TASK INSTRUCTIONS: Work out how many lines of the listing hold the string "WILL", then answer with that number and nothing else.

[Start of Attachment]

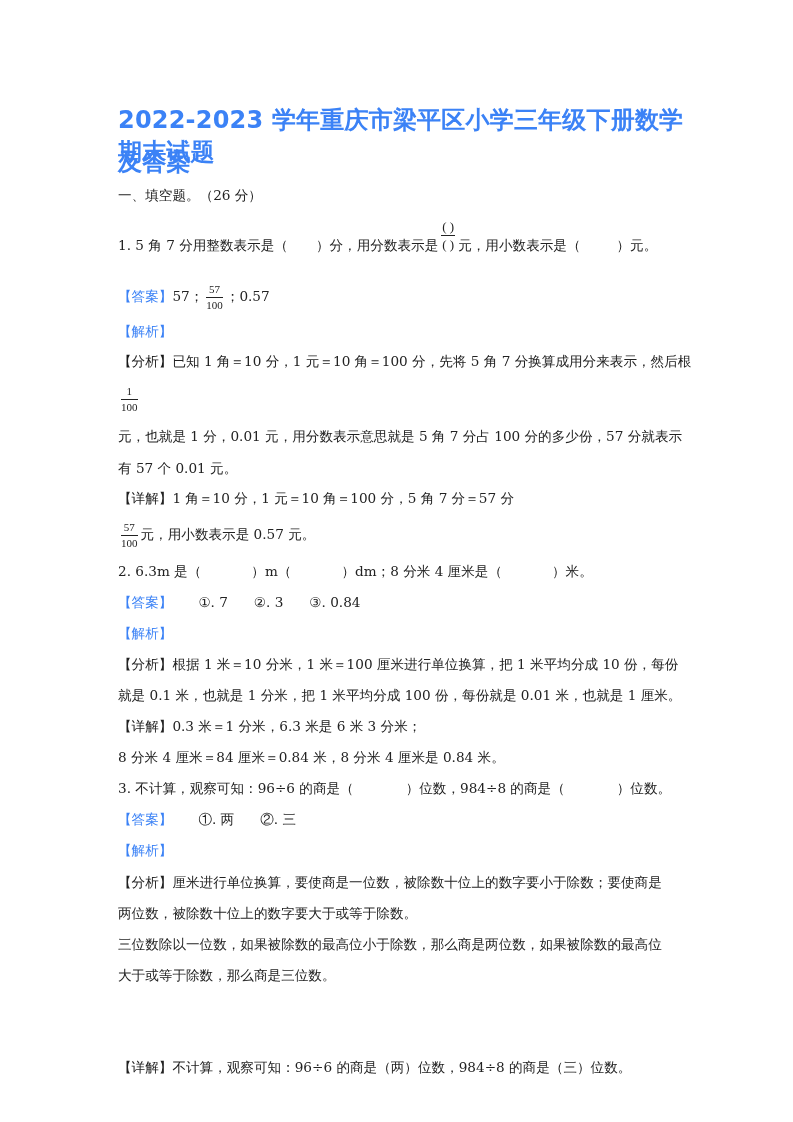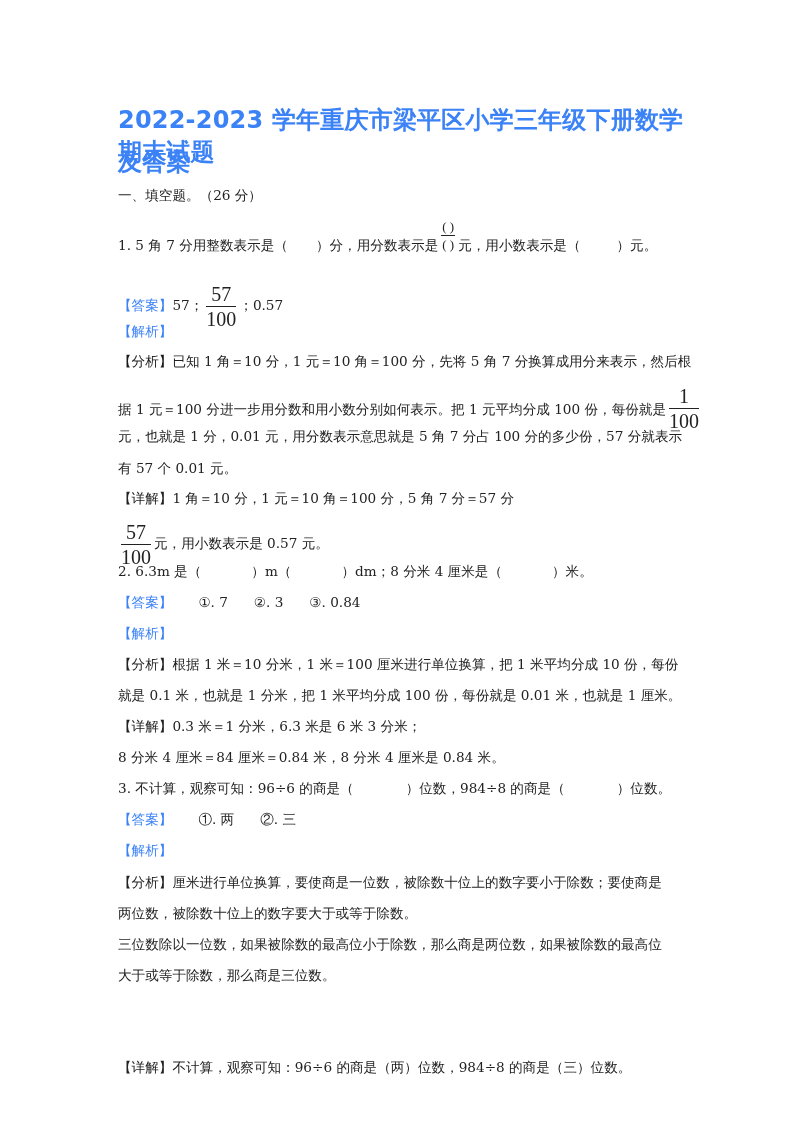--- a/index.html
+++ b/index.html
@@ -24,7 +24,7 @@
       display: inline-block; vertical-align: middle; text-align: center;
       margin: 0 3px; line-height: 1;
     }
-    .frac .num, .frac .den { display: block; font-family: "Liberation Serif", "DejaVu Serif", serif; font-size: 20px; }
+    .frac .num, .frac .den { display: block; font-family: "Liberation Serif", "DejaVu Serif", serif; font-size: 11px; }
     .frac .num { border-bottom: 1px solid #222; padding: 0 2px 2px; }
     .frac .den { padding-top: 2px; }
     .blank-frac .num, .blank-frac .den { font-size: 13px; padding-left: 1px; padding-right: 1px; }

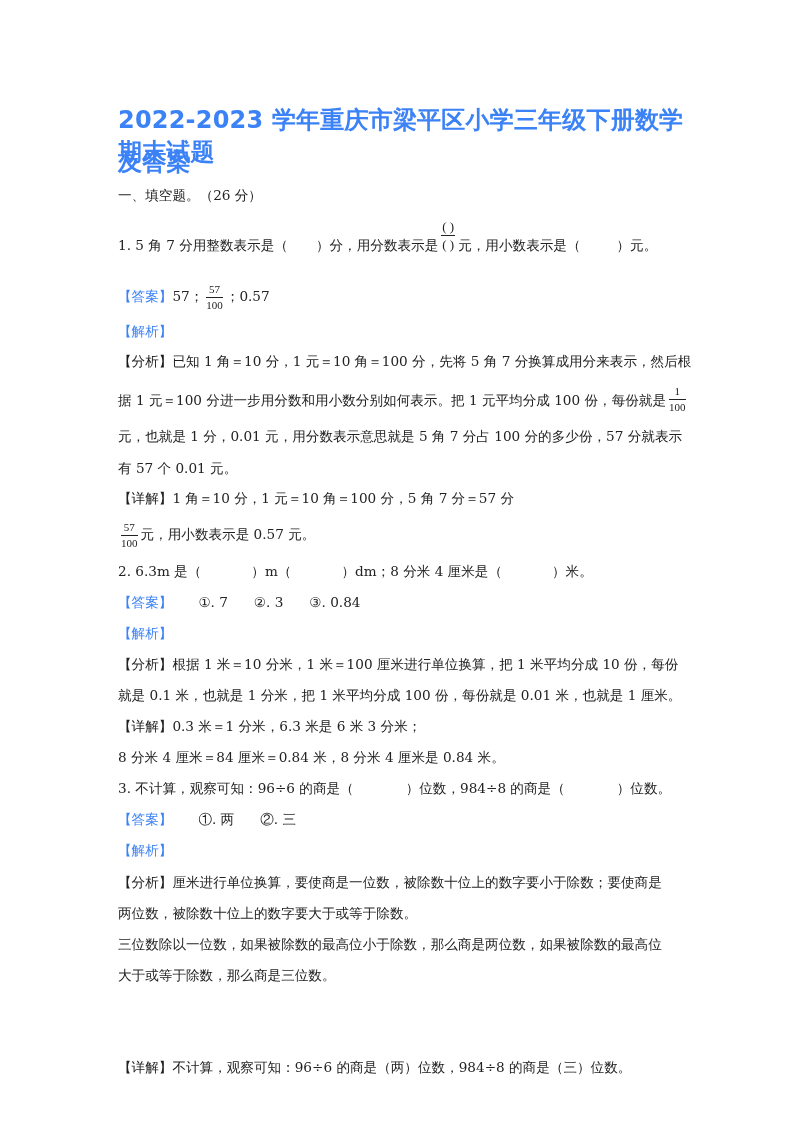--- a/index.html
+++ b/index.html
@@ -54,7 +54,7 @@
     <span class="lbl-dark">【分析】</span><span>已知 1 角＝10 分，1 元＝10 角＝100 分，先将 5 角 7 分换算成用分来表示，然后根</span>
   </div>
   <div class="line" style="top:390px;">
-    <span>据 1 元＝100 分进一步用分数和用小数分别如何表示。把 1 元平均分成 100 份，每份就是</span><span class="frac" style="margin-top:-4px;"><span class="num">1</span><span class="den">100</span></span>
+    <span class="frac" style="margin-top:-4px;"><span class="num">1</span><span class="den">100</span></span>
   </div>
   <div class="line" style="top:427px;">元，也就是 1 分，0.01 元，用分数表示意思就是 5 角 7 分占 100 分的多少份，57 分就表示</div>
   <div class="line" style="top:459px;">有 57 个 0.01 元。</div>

[End of Attachment]
[Start of Attachment]

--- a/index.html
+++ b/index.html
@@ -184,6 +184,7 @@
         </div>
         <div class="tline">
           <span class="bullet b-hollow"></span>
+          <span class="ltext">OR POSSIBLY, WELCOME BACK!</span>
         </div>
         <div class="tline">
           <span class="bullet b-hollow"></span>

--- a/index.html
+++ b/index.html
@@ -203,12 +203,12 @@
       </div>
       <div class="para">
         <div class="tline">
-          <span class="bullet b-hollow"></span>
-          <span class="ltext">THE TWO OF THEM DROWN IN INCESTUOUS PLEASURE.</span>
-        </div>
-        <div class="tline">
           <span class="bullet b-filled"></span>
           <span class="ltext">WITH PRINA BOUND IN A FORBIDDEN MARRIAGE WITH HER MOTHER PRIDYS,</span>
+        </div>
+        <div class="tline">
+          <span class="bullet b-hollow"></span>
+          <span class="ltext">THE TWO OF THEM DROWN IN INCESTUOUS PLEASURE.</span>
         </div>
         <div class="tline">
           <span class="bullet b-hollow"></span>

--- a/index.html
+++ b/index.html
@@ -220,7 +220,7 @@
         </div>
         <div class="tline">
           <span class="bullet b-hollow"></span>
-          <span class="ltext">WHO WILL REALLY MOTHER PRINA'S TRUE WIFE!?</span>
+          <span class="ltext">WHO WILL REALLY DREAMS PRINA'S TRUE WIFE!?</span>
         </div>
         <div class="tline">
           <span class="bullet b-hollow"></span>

[End of Attachment]

OUTPUT BELOW: 2